REQUIRED WORK
All of the entries need to be repeated exactly. Leave nothing out.

STORED DATA
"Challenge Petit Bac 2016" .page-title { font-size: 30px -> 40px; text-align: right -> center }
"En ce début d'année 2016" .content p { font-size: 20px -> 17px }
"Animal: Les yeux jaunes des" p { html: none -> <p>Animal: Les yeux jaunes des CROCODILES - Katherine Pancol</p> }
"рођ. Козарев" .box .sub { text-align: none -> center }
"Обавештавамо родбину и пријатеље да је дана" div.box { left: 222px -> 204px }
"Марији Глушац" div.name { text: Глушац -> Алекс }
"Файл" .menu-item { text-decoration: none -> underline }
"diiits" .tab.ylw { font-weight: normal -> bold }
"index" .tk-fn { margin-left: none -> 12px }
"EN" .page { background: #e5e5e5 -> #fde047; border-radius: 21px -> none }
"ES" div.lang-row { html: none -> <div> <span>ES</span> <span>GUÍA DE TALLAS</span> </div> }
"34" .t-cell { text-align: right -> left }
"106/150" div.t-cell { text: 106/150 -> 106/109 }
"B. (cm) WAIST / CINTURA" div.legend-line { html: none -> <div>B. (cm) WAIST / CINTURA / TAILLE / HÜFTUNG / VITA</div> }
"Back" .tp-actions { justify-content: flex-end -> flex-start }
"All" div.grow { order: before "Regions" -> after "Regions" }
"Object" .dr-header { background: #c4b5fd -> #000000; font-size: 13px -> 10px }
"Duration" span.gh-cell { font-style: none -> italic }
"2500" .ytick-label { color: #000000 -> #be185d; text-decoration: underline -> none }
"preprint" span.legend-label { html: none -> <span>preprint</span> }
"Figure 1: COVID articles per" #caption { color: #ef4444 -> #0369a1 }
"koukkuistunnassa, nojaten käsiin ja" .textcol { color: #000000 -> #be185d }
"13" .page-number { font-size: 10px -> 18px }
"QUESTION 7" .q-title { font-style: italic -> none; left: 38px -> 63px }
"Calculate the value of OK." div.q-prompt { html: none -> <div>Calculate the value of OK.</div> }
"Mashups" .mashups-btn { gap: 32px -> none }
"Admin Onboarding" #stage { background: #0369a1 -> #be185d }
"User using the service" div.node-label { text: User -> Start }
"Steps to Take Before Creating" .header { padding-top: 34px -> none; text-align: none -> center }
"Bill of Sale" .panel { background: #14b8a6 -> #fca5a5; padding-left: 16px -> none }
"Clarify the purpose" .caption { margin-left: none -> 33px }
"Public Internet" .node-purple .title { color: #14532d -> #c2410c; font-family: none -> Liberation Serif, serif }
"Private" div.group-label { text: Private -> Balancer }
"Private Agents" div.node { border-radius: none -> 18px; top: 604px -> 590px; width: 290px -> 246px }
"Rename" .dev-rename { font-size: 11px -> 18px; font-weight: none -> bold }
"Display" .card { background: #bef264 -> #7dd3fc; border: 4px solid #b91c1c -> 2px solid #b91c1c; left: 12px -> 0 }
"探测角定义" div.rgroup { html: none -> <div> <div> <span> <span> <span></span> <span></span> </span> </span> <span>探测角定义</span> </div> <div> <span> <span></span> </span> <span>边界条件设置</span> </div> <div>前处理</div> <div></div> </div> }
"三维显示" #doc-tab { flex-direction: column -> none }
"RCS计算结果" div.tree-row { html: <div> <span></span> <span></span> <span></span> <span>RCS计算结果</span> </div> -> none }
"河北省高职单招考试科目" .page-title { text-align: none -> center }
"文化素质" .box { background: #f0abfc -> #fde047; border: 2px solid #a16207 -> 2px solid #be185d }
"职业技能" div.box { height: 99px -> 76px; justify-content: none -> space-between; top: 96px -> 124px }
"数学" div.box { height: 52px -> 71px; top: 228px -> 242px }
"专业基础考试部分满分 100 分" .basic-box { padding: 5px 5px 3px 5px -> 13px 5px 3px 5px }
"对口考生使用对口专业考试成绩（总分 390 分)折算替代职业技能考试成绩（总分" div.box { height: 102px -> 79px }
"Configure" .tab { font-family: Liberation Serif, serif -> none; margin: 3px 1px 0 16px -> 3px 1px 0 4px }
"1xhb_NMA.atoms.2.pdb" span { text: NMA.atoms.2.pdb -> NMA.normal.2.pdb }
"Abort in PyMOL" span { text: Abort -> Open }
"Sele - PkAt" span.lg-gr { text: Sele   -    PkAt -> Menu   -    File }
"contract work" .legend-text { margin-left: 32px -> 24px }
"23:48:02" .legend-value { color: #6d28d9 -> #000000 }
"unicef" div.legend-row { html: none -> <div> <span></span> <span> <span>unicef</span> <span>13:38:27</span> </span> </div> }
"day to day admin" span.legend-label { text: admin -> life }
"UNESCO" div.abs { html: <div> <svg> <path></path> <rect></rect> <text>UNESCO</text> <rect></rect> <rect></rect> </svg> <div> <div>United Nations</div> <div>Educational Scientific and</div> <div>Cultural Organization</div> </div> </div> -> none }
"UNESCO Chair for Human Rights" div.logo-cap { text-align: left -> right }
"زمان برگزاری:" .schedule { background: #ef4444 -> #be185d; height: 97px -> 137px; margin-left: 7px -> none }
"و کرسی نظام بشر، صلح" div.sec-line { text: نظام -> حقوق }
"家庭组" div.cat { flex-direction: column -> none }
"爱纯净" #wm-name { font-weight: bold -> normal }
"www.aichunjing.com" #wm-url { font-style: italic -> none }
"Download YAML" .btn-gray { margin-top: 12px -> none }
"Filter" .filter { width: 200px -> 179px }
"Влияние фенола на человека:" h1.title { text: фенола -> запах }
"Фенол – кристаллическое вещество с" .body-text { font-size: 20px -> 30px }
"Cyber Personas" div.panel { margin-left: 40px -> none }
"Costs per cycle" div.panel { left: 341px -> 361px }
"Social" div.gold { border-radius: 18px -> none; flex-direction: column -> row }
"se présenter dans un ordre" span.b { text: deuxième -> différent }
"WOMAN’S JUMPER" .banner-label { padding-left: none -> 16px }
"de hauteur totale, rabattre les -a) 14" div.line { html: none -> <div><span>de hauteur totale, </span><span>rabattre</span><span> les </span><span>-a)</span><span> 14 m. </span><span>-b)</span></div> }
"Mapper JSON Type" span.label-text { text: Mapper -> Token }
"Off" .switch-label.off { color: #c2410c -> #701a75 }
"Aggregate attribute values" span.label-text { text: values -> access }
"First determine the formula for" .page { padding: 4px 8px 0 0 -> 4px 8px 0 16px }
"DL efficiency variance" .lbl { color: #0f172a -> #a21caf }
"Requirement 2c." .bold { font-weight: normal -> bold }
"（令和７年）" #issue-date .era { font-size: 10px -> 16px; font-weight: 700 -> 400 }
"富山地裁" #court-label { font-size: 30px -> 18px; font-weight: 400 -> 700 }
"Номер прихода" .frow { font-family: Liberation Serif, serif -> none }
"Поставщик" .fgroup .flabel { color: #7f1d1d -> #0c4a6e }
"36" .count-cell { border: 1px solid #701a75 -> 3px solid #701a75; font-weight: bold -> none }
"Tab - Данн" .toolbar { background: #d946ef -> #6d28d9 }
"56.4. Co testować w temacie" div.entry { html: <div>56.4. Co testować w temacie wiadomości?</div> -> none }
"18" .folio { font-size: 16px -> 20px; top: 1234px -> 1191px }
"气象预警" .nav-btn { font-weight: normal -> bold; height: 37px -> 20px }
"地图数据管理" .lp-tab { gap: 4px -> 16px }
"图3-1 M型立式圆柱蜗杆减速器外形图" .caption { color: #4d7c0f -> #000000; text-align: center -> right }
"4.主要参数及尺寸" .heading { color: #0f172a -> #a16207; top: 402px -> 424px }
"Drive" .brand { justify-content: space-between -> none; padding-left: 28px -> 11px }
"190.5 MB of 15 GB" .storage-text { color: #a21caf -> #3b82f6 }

ANSWER TO THIS PROBLEM
"Challenge Petit Bac 2016" .page-title { font-size: 30px -> 40px; text-align: right -> center }
"En ce début d'année 2016" .content p { font-size: 20px -> 17px }
"Animal: Les yeux jaunes des" p { html: none -> <p>Animal: Les yeux jaunes des CROCODILES - Katherine Pancol</p> }
"рођ. Козарев" .box .sub { text-align: none -> center }
"Обавештавамо родбину и пријатеље да је дана" div.box { left: 222px -> 204px }
"Марији Глушац" div.name { text: Глушац -> Алекс }
"Файл" .menu-item { text-decoration: none -> underline }
"diiits" .tab.ylw { font-weight: normal -> bold }
"index" .tk-fn { margin-left: none -> 12px }
"EN" .page { background: #e5e5e5 -> #fde047; border-radius: 21px -> none }
"ES" div.lang-row { html: none -> <div> <span>ES</span> <span>GUÍA DE TALLAS</span> </div> }
"34" .t-cell { text-align: right -> left }
"106/150" div.t-cell { text: 106/150 -> 106/109 }
"B. (cm) WAIST / CINTURA" div.legend-line { html: none -> <div>B. (cm) WAIST / CINTURA / TAILLE / HÜFTUNG / VITA</div> }
"Back" .tp-actions { justify-content: flex-end -> flex-start }
"All" div.grow { order: before "Regions" -> after "Regions" }
"Object" .dr-header { background: #c4b5fd -> #000000; font-size: 13px -> 10px }
"Duration" span.gh-cell { font-style: none -> italic }
"2500" .ytick-label { color: #000000 -> #be185d; text-decoration: underline -> none }
"preprint" span.legend-label { html: none -> <span>preprint</span> }
"Figure 1: COVID articles per" #caption { color: #ef4444 -> #0369a1 }
"koukkuistunnassa, nojaten käsiin ja" .textcol { color: #000000 -> #be185d }
"13" .page-number { font-size: 10px -> 18px }
"QUESTION 7" .q-title { font-style: italic -> none; left: 38px -> 63px }
"Calculate the value of OK." div.q-prompt { html: none -> <div>Calculate the value of OK.</div> }
"Mashups" .mashups-btn { gap: 32px -> none }
"Admin Onboarding" #stage { background: #0369a1 -> #be185d }
"User using the service" div.node-label { text: User -> Start }
"Steps to Take Before Creating" .header { padding-top: 34px -> none; text-align: none -> center }
"Bill of Sale" .panel { background: #14b8a6 -> #fca5a5; padding-left: 16px -> none }
"Clarify the purpose" .caption { margin-left: none -> 33px }
"Public Internet" .node-purple .title { color: #14532d -> #c2410c; font-family: none -> Liberation Serif, serif }
"Private" div.group-label { text: Private -> Balancer }
"Private Agents" div.node { border-radius: none -> 18px; top: 604px -> 590px; width: 290px -> 246px }
"Rename" .dev-rename { font-size: 11px -> 18px; font-weight: none -> bold }
"Display" .card { background: #bef264 -> #7dd3fc; border: 4px solid #b91c1c -> 2px solid #b91c1c; left: 12px -> 0 }
"探测角定义" div.rgroup { html: none -> <div> <div> <span> <span> <span></span> <span></span> </span> </span> <span>探测角定义</span> </div> <div> <span> <span></span> </span> <span>边界条件设置</span> </div> <div>前处理</div> <div></div> </div> }
"三维显示" #doc-tab { flex-direction: column -> none }
"RCS计算结果" div.tree-row { html: <div> <span></span> <span></span> <span></span> <span>RCS计算结果</span> </div> -> none }
"河北省高职单招考试科目" .page-title { text-align: none -> center }
"文化素质" .box { background: #f0abfc -> #fde047; border: 2px solid #a16207 -> 2px solid #be185d }
"职业技能" div.box { height: 99px -> 76px; justify-content: none -> space-between; top: 96px -> 124px }
"数学" div.box { height: 52px -> 71px; top: 228px -> 242px }
"专业基础考试部分满分 100 分" .basic-box { padding: 5px 5px 3px 5px -> 13px 5px 3px 5px }
"对口考生使用对口专业考试成绩（总分 390 分)折算替代职业技能考试成绩（总分" div.box { height: 102px -> 79px }
"Configure" .tab { font-family: Liberation Serif, serif -> none; margin: 3px 1px 0 16px -> 3px 1px 0 4px }
"1xhb_NMA.atoms.2.pdb" span { text: NMA.atoms.2.pdb -> NMA.normal.2.pdb }
"Abort in PyMOL" span { text: Abort -> Open }
"Sele - PkAt" span.lg-gr { text: Sele   -    PkAt -> Menu   -    File }
"contract work" .legend-text { margin-left: 32px -> 24px }
"23:48:02" .legend-value { color: #6d28d9 -> #000000 }
"unicef" div.legend-row { html: none -> <div> <span></span> <span> <span>unicef</span> <span>13:38:27</span> </span> </div> }
"day to day admin" span.legend-label { text: admin -> life }
"UNESCO" div.abs { html: <div> <svg> <path></path> <rect></rect> <text>UNESCO</text> <rect></rect> <rect></rect> </svg> <div> <div>United Nations</div> <div>Educational Scientific and</div> <div>Cultural Organization</div> </div> </div> -> none }
"UNESCO Chair for Human Rights" div.logo-cap { text-align: left -> right }
"زمان برگزاری:" .schedule { background: #ef4444 -> #be185d; height: 97px -> 137px; margin-left: 7px -> none }
"و کرسی نظام بشر، صلح" div.sec-line { text: نظام -> حقوق }
"家庭组" div.cat { flex-direction: column -> none }
"爱纯净" #wm-name { font-weight: bold -> normal }
"www.aichunjing.com" #wm-url { font-style: italic -> none }
"Download YAML" .btn-gray { margin-top: 12px -> none }
"Filter" .filter { width: 200px -> 179px }
"Влияние фенола на человека:" h1.title { text: фенола -> запах }
"Фенол – кристаллическое вещество с" .body-text { font-size: 20px -> 30px }
"Cyber Personas" div.panel { margin-left: 40px -> none }
"Costs per cycle" div.panel { left: 341px -> 361px }
"Social" div.gold { border-radius: 18px -> none; flex-direction: column -> row }
"se présenter dans un ordre" span.b { text: deuxième -> différent }
"WOMAN’S JUMPER" .banner-label { padding-left: none -> 16px }
"de hauteur totale, rabattre les -a) 14" div.line { html: none -> <div><span>de hauteur totale, </span><span>rabattre</span><span> les </span><span>-a)</span><span> 14 m. </span><span>-b)</span></div> }
"Mapper JSON Type" span.label-text { text: Mapper -> Token }
"Off" .switch-label.off { color: #c2410c -> #701a75 }
"Aggregate attribute values" span.label-text { text: values -> access }
"First determine the formula for" .page { padding: 4px 8px 0 0 -> 4px 8px 0 16px }
"DL efficiency variance" .lbl { color: #0f172a -> #a21caf }
"Requirement 2c." .bold { font-weight: normal -> bold }
"（令和７年）" #issue-date .era { font-size: 10px -> 16px; font-weight: 700 -> 400 }
"富山地裁" #court-label { font-size: 30px -> 18px; font-weight: 400 -> 700 }
"Номер прихода" .frow { font-family: Liberation Serif, serif -> none }
"Поставщик" .fgroup .flabel { color: #7f1d1d -> #0c4a6e }
"36" .count-cell { border: 1px solid #701a75 -> 3px solid #701a75; font-weight: bold -> none }
"Tab - Данн" .toolbar { background: #d946ef -> #6d28d9 }
"56.4. Co testować w temacie" div.entry { html: <div>56.4. Co testować w temacie wiadomości?</div> -> none }
"18" .folio { font-size: 16px -> 20px; top: 1234px -> 1191px }
"气象预警" .nav-btn { font-weight: normal -> bold; height: 37px -> 20px }
"地图数据管理" .lp-tab { gap: 4px -> 16px }
"图3-1 M型立式圆柱蜗杆减速器外形图" .caption { color: #4d7c0f -> #000000; text-align: center -> right }
"4.主要参数及尺寸" .heading { color: #0f172a -> #a16207; top: 402px -> 424px }
"Drive" .brand { justify-content: space-between -> none; padding-left: 28px -> 11px }
"190.5 MB of 15 GB" .storage-text { color: #a21caf -> #3b82f6 }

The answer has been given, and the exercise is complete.